This time of year, we are inundated with requests for holiday plants and Christmas cactus are usually one of the top requests. We bring in these beautiful schlumbergera and they fly out the doors. However, did you know that what you think might be a Christmas cactus could actually be a Thanksgiving cactus or vice versa? Though these seem to be the same plant with their vibrant flowers and succulent leaves, and although they are from the same family, they are different plants.
Common names are thrown around easily in the botanical world. There are instances where plants share the same common name but are completely different plants from completely different families. There are also instances when plants are in the same family but differ in variety and they still end up being labeled the same common name, as is often the case with schlumbergera, when Thanksgiving cactus gets labeled Christmas cactus. Confused yet? It CAN be confusing!
Knowing the botanical or scientific name of any plant you are interested in is a great way to kick that confusion to the curb. Keeping that in mind, let’s get back to schlumbergera and learn the differences between the Thanksgiving and Christmas cactus varieties. (We’ll even throw in info about the Easter cactus.) We’ll also give you a peek into why it’s most likely a Thanksgiving cactus is what you’ll get in November AND December.
Insider Information about Schlumbergera
The holiday-specific common names (Thanksgiving, Christmas, Easter) are given to each variety of schlumbergera mainly because of the time of year they are expected to bloom. Growers can usually get the Thanksgiving cactus in bloom and in the stores by early November. Because these plants bloom for a long period of time, the Thanksgiving cactus is also a great choice to grow for the Christmas holiday. The Christmas cactus has a wider range for its bloom time and makes it more of a risk that they might not bloom until after the holidays. For growers hoping to capitalize on the holiday plant craze, the Thanksgiving cactus is generally the variety they tend to grow and offer at a higher volume.

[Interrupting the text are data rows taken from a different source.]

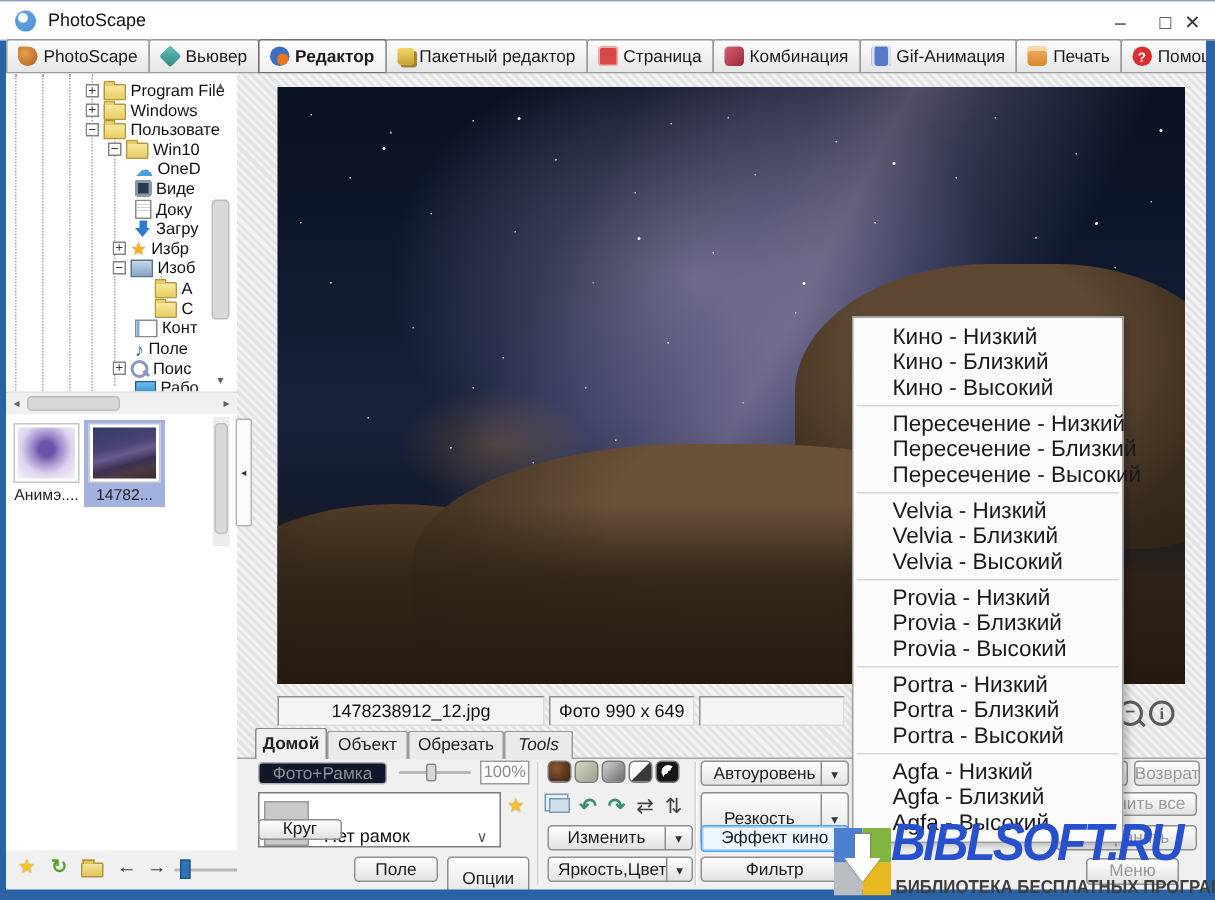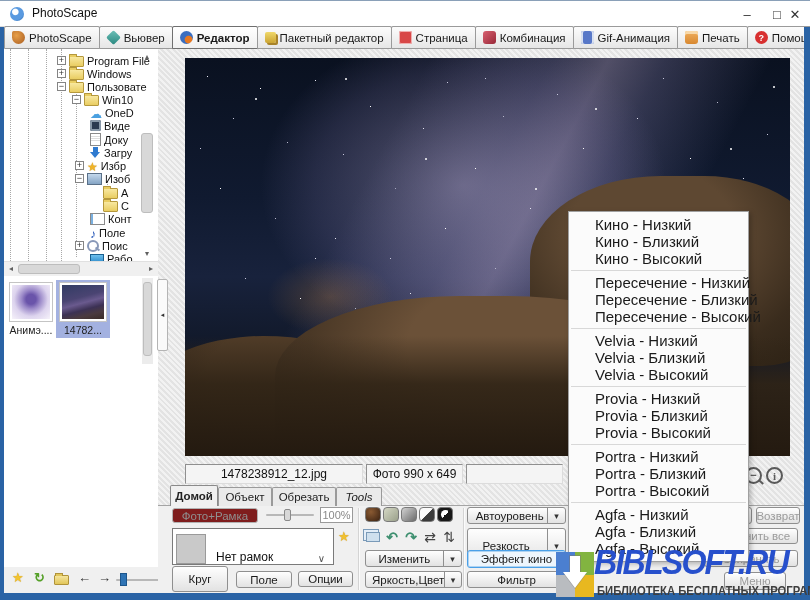--- a/index.html
+++ b/index.html
@@ -127,21 +127,21 @@
   #info-ic::before{content:'i';font-family:"Liberation Serif",serif;}
   
   .etab{height:19px;top:486px;border:1px solid #9a9a9a;border-bottom:none;border-radius:2px 2px 0 0;
     background:#eaeaea;display:flex;align-items:center;justify-content:center;font-size:11.5px;color:#222;}
   .etab.active{top:484px;height:21px;background:#f0f0f0;font-weight:bold;border-color:#8a8a8a;z-index:3;}
   #panelbody{left:158px;top:504px;width:646px;height:88px;background:#f0f0f0;border-top:1px solid #a4a4a4;}
   .vgroove{top:507px;height:82px;width:2px;border-left:1px solid #d4d4d4;border-right:1px solid #fbfbfb;}
   .btn{background:linear-gradient(#fefefe,#e2e2e2);border:1px solid #8f8f8f;border-radius:3px;
     display:flex;align-items:center;justify-content:center;font-size:11.5px;color:#1a1a1a;white-space:nowrap;}
   .btn.gray{color:#9b9b9b;}
-  .btn.flat{background:#7f1d1d;border-color:#b2b2b2;color:#8f8f8f;}
+  .btn.flat{background:#0f172a;border-color:#b2b2b2;color:#8f8f8f;}
   .btn.active-blue{border:1px solid #4aa0e8;box-shadow:inset 0 0 0 1px #aed3f2;background:#eef6fd;}
   .split{border-left:1px solid #8f8f8f;width:17px;align-self:stretch;display:flex;align-items:center;justify-content:center;margin-left:auto;}
   .split::before{content:'\25BE';font-size:9px;color:#333;}
   .gradbtn{top:506px;width:16px;height:15px;border:1px solid #7a7a7a;border-radius:4px;}
   .gb1{background:radial-gradient(circle at 35% 30%,#8a5a32,#3a2212);}
   .gb2{background:linear-gradient(135deg,#d4d7c4,#9aa08a);}
   .gb3{background:linear-gradient(135deg,#d2d2d2,#6a6a6a);}
   .gb4{background:linear-gradient(135deg,#fafafa 48%,#3a3a3a 52%);}
   .gb5{background:#181818;overflow:hidden;}
   .gb5::before{content:'';position:absolute;left:3px;top:2px;width:9px;height:9px;border-radius:50%;
@@ -383,23 +383,23 @@
   <div class="abs btn flat" style="left:172px;top:507px;width:86px;height:15px;">Фото+Рамка</div>
   <div class="abs hslider-track" style="left:266px;top:513px;width:48px;"></div>
   <div class="abs hslider-thumb" style="left:284px;top:508px;width:7px;height:12px;"></div>
   <div class="abs" style="left:320px;top:506px;width:33px;height:16px;background:#fff;border:1px solid #9a9a9a;display:flex;align-items:center;justify-content:center;font-size:11px;color:#8a8a8a;">100%</div>
   <div class="abs" id="framecombo">
     <span class="swatch"></span>
     <span class="clabel">Нет рамок</span>
     <span class="carrow"></span>
   </div>
   <span class="abs panel-star" style="left:338px;top:528px;"></span>
-  <div class="abs btn" style="left:172px;top:545px;width:56px;height:26px;margin-top:20px;">Круг</div>
+  <div class="abs btn" style="left:172px;top:545px;width:56px;height:14px;">Круг</div>
   <div class="abs btn" style="left:236px;top:570px;width:56px;height:17px;">Поле</div>
-  <div class="abs btn" style="left:298px;top:570px;width:55px;height:16px;">Опции</div>
+  <div class="abs btn" style="left:298px;top:570px;width:55px;height:30px;">Опции</div>
 
   <div class="abs gradbtn gb1" style="left:365px;"></div>
   <div class="abs gradbtn gb2" style="left:383px;"></div>
   <div class="abs gradbtn gb3" style="left:401px;"></div>
   <div class="abs gradbtn gb4" style="left:419px;"></div>
   <div class="abs gradbtn gb5" style="left:437px;"></div>
   <div class="abs mi-sheets" style="position: absolute; left: 366px; top: 531px;"></div>
   <span class="abs mid-ic mi-undo" style="left:383px;"></span>
   <span class="abs mid-ic mi-redo" style="left:402px;"></span>
   <span class="abs mid-ic mi-fliph" style="left:421px;"></span>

*Side note: True Christmas cactus also have foliage that is a little more fragile making it more difficult to ship without damage and breakage. This adds to the reasons that Thanksgiving cactus is the more widely available variety over the upcoming holidays.

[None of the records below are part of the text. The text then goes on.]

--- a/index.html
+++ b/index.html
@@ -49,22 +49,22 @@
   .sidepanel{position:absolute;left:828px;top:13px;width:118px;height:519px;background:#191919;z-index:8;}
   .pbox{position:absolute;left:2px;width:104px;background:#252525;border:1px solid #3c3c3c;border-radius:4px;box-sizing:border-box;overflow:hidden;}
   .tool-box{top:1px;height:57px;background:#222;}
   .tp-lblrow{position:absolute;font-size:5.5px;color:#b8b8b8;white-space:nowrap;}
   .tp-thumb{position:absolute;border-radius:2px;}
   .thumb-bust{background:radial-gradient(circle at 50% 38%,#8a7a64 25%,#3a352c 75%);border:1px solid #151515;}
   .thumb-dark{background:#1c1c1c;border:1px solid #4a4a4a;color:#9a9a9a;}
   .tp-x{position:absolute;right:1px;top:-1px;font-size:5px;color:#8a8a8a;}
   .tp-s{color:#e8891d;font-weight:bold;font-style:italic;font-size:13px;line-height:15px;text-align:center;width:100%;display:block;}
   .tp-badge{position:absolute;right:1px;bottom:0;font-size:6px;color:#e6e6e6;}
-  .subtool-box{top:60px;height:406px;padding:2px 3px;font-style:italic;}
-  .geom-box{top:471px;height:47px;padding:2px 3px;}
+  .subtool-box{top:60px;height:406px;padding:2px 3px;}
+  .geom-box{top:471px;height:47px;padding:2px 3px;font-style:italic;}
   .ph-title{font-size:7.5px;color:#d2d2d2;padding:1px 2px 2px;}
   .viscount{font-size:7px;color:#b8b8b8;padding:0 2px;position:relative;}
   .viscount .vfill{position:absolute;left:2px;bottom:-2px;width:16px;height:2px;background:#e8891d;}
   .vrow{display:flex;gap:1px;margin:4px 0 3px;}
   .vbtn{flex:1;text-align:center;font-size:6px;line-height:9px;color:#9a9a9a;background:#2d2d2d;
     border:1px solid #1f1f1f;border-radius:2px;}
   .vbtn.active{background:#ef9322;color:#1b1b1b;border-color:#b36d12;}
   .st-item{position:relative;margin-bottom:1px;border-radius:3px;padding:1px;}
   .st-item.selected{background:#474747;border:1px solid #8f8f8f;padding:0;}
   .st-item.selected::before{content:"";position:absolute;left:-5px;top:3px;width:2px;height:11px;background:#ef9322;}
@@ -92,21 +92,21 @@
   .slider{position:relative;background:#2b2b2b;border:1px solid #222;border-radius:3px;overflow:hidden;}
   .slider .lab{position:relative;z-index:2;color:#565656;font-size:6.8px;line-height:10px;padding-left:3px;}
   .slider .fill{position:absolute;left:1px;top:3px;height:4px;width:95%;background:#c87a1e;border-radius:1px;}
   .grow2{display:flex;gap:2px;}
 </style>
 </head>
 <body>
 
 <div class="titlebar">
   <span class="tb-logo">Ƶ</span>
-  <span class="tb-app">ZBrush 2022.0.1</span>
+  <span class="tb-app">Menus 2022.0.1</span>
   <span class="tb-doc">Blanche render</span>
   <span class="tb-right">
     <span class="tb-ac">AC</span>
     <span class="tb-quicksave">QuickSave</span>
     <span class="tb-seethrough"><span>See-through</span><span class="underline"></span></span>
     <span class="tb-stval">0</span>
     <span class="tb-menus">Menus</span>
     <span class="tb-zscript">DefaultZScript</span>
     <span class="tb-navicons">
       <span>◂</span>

Thanksgiving cactus are often mislabeled and given the name ‘Christmas cactus’ regardless of the variety. (Not all growers do this. Some are very particular about including the botanical name.) You are going to love your schlumbergera no matter which variety it is. But it is always nice to know what plant you are actually getting! I just thought I’d tell you about this insider information so you can check out every schlumbergera you see at any holiday parties and sound incredibly smart when you explain how you can tell what variety it is. So what variety is it? Let’s take a look at the differences.
Schlumbergera: Thanksgiving, Christmas, Easter Cactus
Schlumbergera truncata hybrid a.k.a. Thanksgiving Cactus (the most prevalently available):
- Blooms: Sometime around October-November and can last for a few months.
- Foliage: The flat succulent leaves are somewhat square/rectangle shaped and have a few spiky points at one end and also along the edges along their margins (they kind of look like part of a crab pincer).
- Flowers: Comes in an array of colors and color combos. You can find red, pink, peach, white, purple, orange. The bloom looks like a long tube connecting a flower within a flower.
- Growth Habit: The plant generally grows upward before it starts to somewhat arch. Flowers develop at the end of foliage stems and grow up and outward.
Schlumbergera bridgesii a.k.a. Christmas cactus
- Blooms: Sometime between November – February (sometimes before Christmas, sometimes after). Blooms last about 2 months, and depending on care and when it previously bloomed, it could bloom again sometime between March and May.
- Foliage: Leaf segments are rounded with scalloped edges.
- Flowers: Usually red or white, but other colors may be available.
- Growth Habit: The plant grows in a distinct weeping fashion. The foliage spills over and flowers hang downward.
The Easter cactus is not a schlumbergera but its foliage sure makes it look like one!
Rhipsalidopsis gaertneri a.k.a. Easter cactus
- Blooms: Tends to bloom primarily in spring usually Mar-May
- Foliage: Leaf segments are flat with a thick ridge in the center of one side. Tiny bristles on end of leaf segments.
- Flowers: Variety of colors. Blooms are trumpet-like and star shaped.
- Growth Habit: Flowers grow upward before slightly arching outward
Now here’s a test. Take a look at the three pictures above. Can you guess which cactus you are looking at by their leaves? Did you guess this order: Thanksgiving, Christmas, and Easter? Hot Tamale! You got it!
A quick look at the pictures of each of these plants and you can see how they could easily be mistaken for each other. But reading through their descriptions, you can see the subtle differences. To keep your selected schlumbergera blooming during the time of year you want it to, you might want to take a look at this article from the Texas Master Gardeners. It contains care and tips for getting your holiday cactus to bloom again when you want it to.
We are getting these schlumbergera in at the nurseries and they look beautiful. I’ll leave it to you to discover what type we have, now that you know all about them!